-- Work order --
An exact copy of the lines from the one containing "[216,734,668,755] http://www.zhouy.top:8770/swagger-ui.html ->" through the final line of the records is the only acceptable answer.

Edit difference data
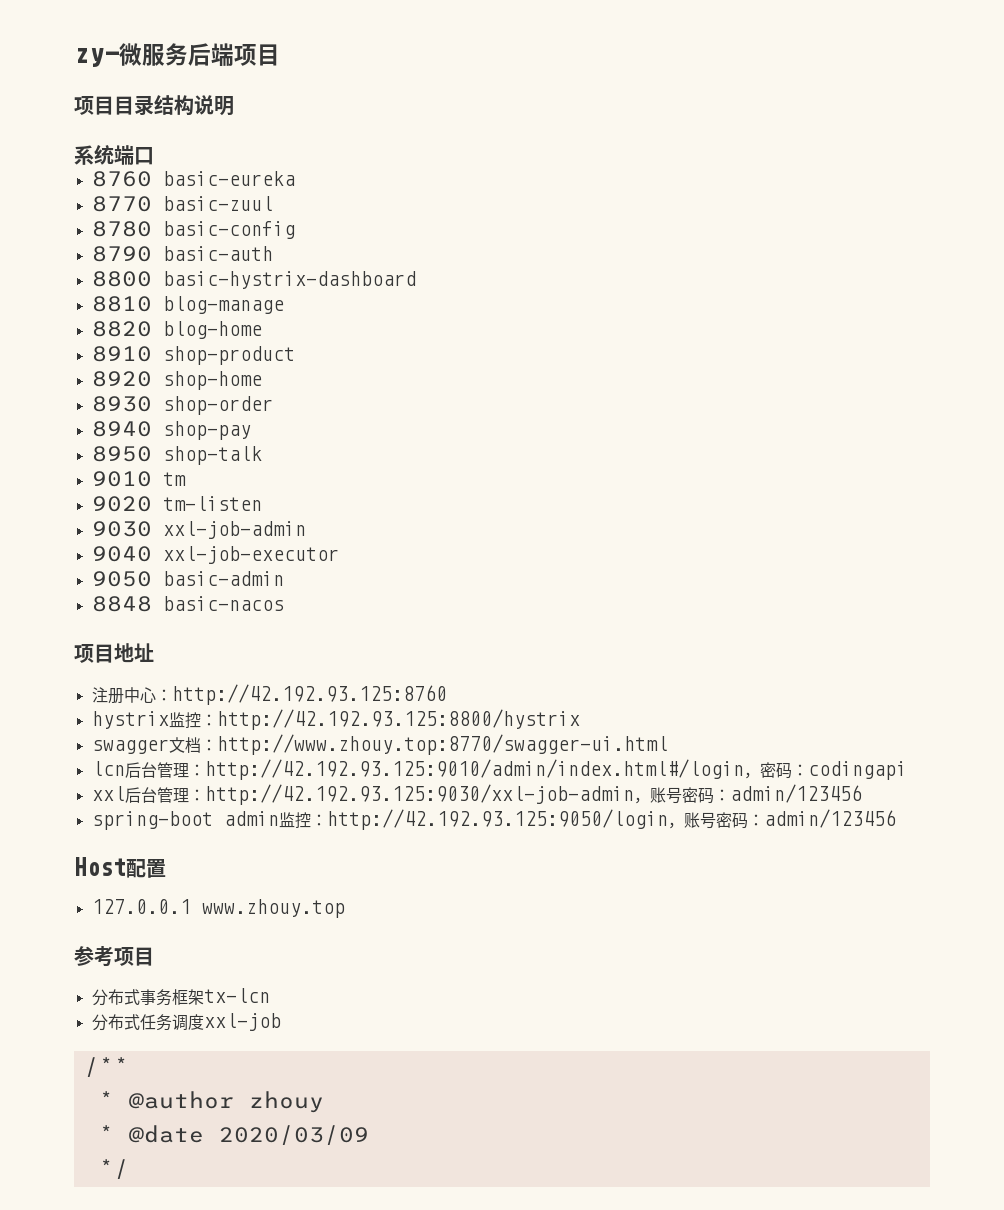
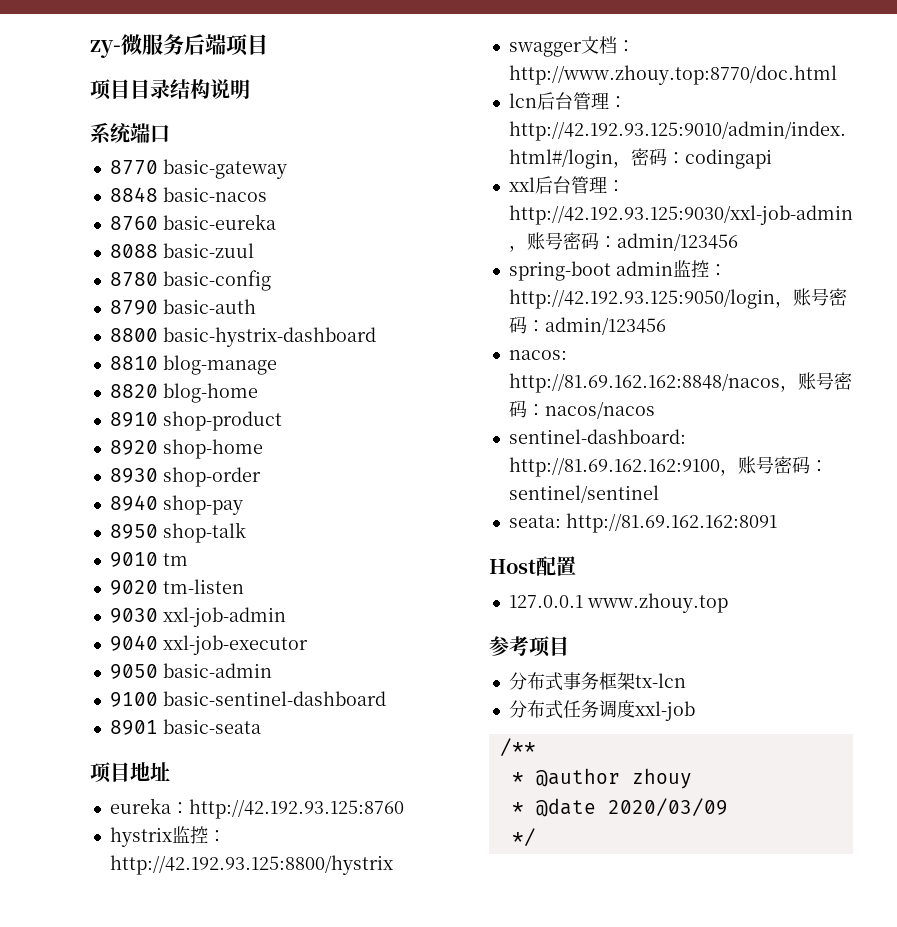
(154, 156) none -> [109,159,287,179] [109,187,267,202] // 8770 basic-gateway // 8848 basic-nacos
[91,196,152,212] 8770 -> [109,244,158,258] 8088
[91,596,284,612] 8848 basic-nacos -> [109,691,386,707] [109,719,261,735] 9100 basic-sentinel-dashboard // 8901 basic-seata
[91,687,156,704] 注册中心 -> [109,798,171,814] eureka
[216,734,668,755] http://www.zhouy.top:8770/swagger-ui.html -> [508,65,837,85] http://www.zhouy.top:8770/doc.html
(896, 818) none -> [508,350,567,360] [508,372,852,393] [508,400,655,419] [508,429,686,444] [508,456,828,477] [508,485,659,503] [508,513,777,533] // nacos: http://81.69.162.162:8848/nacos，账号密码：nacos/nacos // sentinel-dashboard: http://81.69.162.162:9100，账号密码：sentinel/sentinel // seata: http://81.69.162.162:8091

-- Response box --
[216,734,668,755] http://www.zhouy.top:8770/swagger-ui.html -> [508,65,837,85] http://www.zhouy.top:8770/doc.html
(896, 818) none -> [508,350,567,360] [508,372,852,393] [508,400,655,419] [508,429,686,444] [508,456,828,477] [508,485,659,503] [508,513,777,533] // nacos: http://81.69.162.162:8848/nacos，账号密码：nacos/nacos // sentinel-dashboard: http://81.69.162.162:9100，账号密码：sentinel/sentinel // seata: http://81.69.162.162:8091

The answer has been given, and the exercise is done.